In December 1996, John Sauve, then-executive director of the Wild Blueberry Association of North America (WBANA), received an unexpected fax. It contained an article from the latest issue of AgResearch titled: “Plant Pigments Paint a Rainbow of Antioxidants.”

At first, Sauve wasn’t sure what to make of the article. Like most people at the time, he had no real idea what antioxidants were: they were only just starting to enter the public consciousness, thanks to the emergence of mutually supportive research and marketing. Sauve definitely didn’t know they would soon become fundamental to the public perception of wild blueberries, which are smaller, more flavorful, and less common than the cultivated highbush blueberry familiar to most shoppers.

Back then, blueberries weren’t seen by many consumers as an especially healthy fruit. They were just something you put in a pie. You found them in the supermarket next to the whipped cream. In 1994, Sauve gave a presentation on the five points of appeal he’d identified for wild blueberries—none of them were related to nutrition. “We were still trying to sell blueberries because they taste good inside of muffins, and we were doing OK with that,” he says in a droll Maine accent. “Health wasn’t even on the radar screen.”

Poring over the AgResearch article, Sauve learned about a new assay test being used at Tufts University called ORAC (short for Oxygen Radical Absorbance Capacity), which ranked blueberries number one in terms of antioxidant activity. By this point, antioxidant compounds were known to be a factor in reducing oxidative stress, the potentially harmful overaccumulation of negatively charged atoms called free radicals. While blueberries’ place at the top of the results wasn’t clearly stated in the article, Sauve connected the dots. “I said, ‘Hey, we came out first!’” he recalls. “I had no idea what we had won, but it sounded good.”

The next day, Sauve was on the phone with Ronald Prior, who led the research at Tufts. Soon, he was meeting with Prior in Boston, along with neuroscientists Barbara Shukitt-Hale and the late James Joseph, lead author of the 2003 book The Color Code: A Revolutionary Eating Plan for Optimum Health. It became clear they had a story to tell: that blueberries carried exceptional amounts of this health-helping thing called antioxidants. There was no guarantee that the message would resonate, but WBANA bet on it anyway. “We threw our hat into the ring with health,” Sauve says, “and invested most of our money in that area.”

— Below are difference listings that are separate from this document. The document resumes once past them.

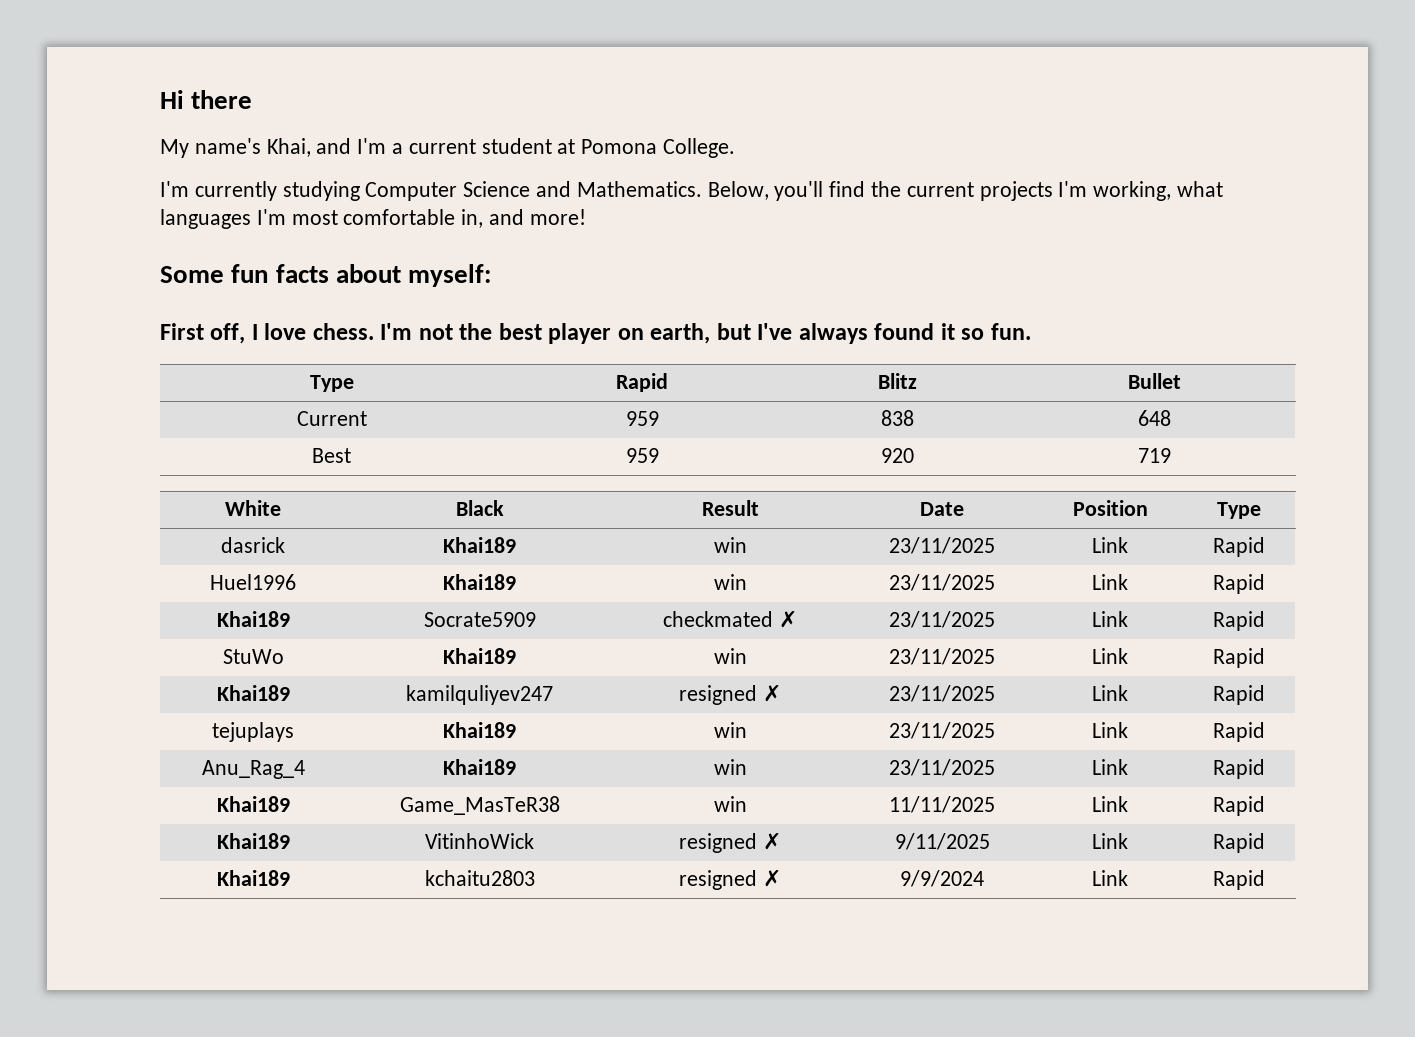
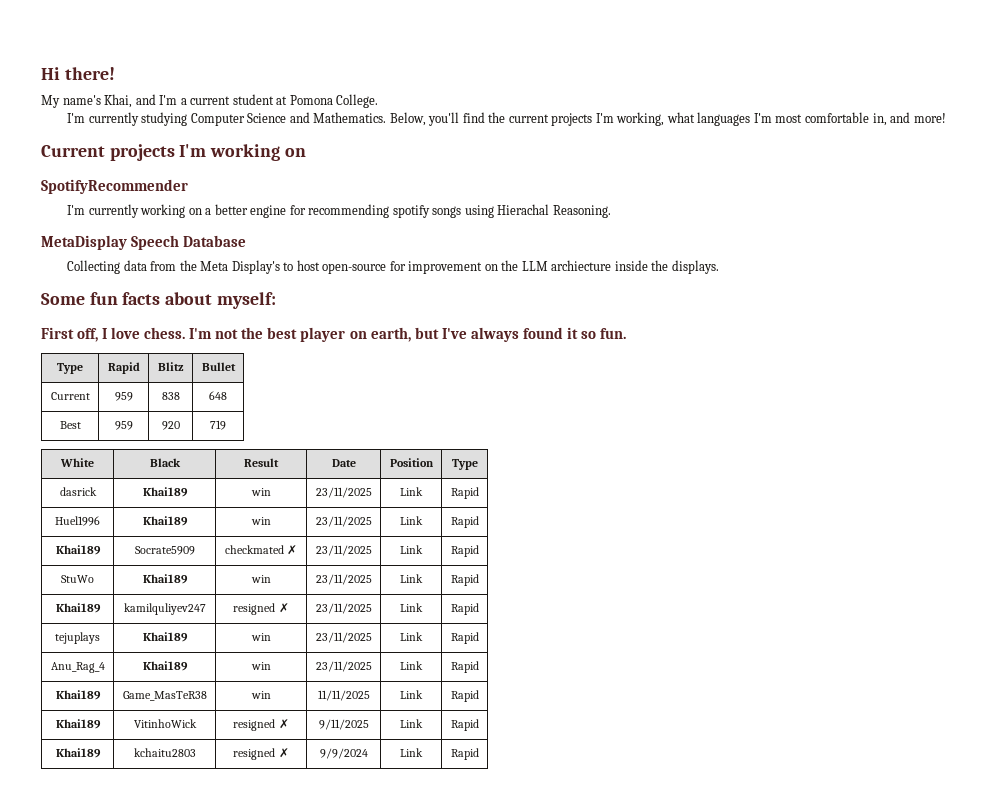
- Hi there
+ Hi there!
+ Current projects I'm working on
+ SpotifyRecommender
+ I'm currently working on a better engine for recommending spotify songs using Hierachal Reasoning.
+ MetaDisplay Speech Database
+ Collecting data from the Meta Display's to host open-source for improvement on the LLM archiecture inside the displays.

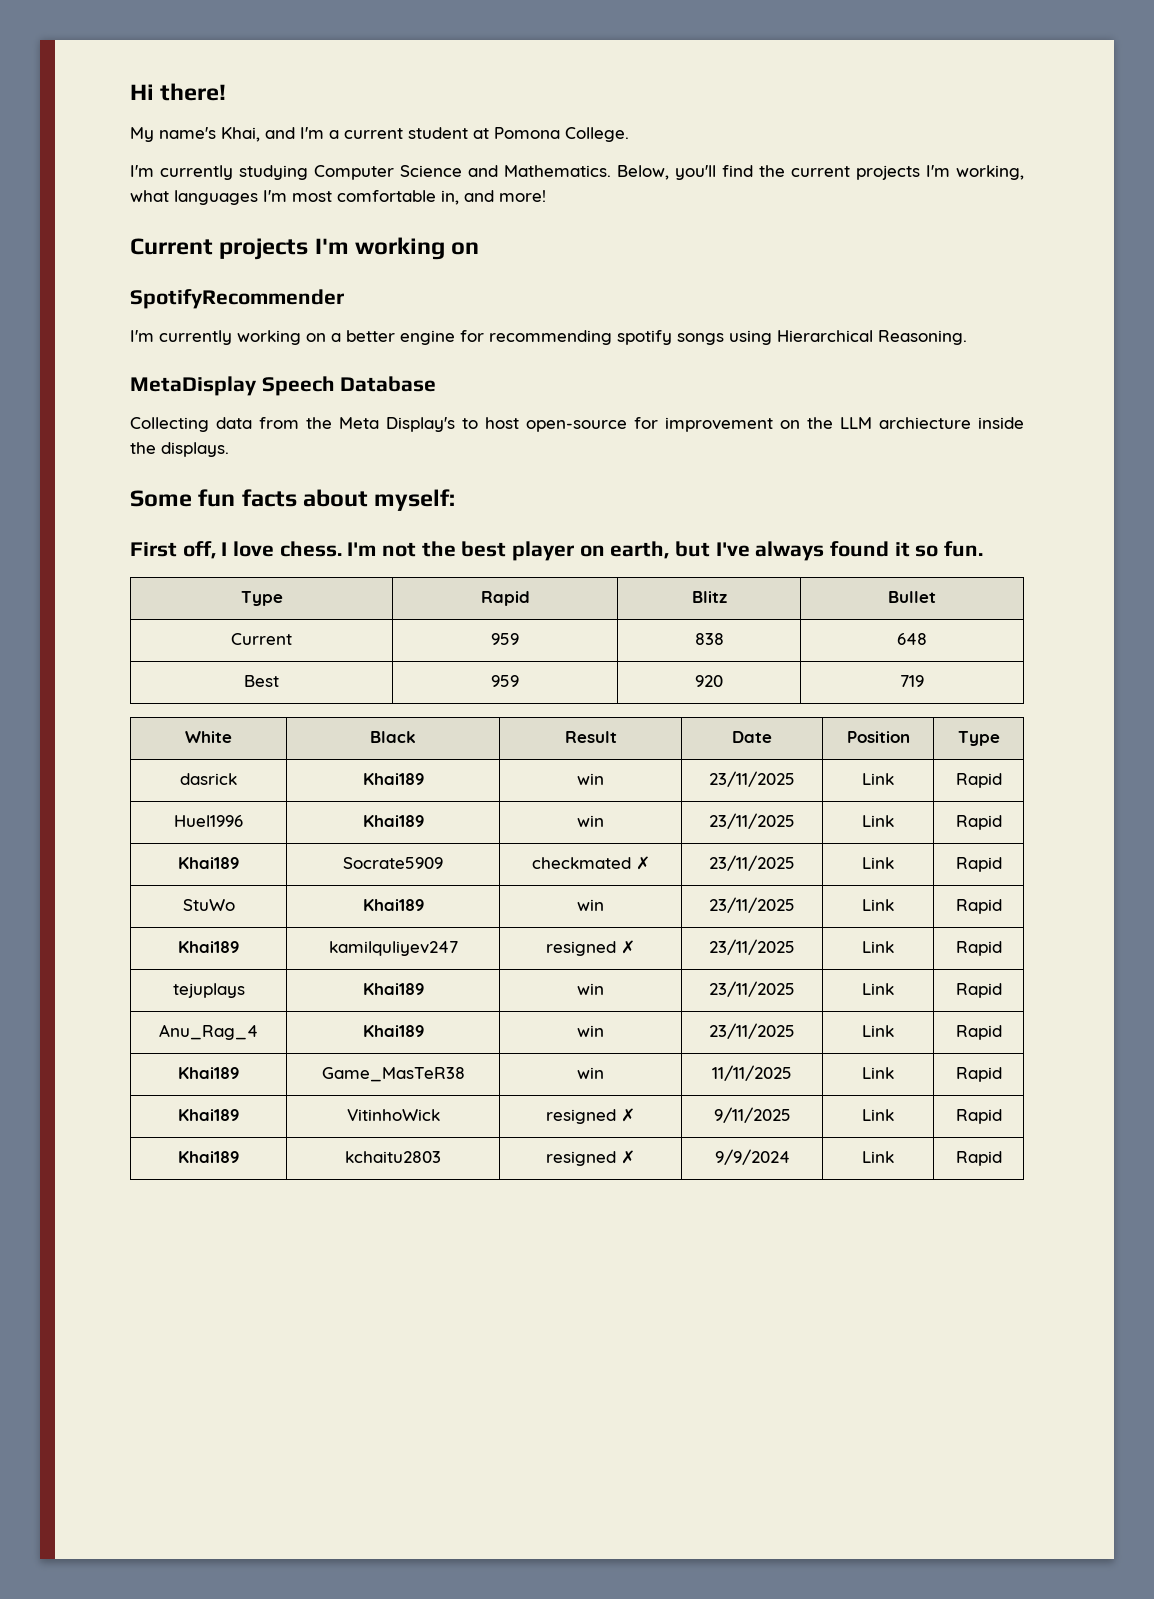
- I'm currently working on a better engine for recommending spotify songs using Hierachal Reasoning.
+ I'm currently working on a better engine for recommending spotify songs using Hierarchical Reasoning.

Savvy promotion of the fruit was about to help usher in an era of health food obsession that we’re still living in today. No longer mere tasty treat or part of a balanced diet, blueberries would become known as cancer combatants, inflammation interceptors, defenders of cognitive function—each berry a nutritional Navy SEAL.

A superfood was born.

For anyone who grew up around the Down East area of Maine, wild blueberries evoke a cherished landscape and way of life. The roughly 38,000 acres of lowbush wild blueberry fields form pastoral patchworks that stretch to the horizon. With about 500 farms devoted to wild blueberries, they’re the leading fruit crop in the state. “People have long memories here of raking when they were kids and earning money for their school clothes,” says Nancy McBrady, former executive director of the Maine Wild Blueberry Commission (WBC). “It’s very much a part of Maine’s heritage.” These berries thrive almost exclusively in the rough, acidic glacial till along the coasts of Maine, Nova Scotia, New Brunswick, and Quebec. Their shallow, resilient rhizome roots can survive fires and, unencumbered by weeds, trees, and other competitors, will slowly fill out over years or decades. Wild blueberries aren’t really planted—they’re unleashed and managed.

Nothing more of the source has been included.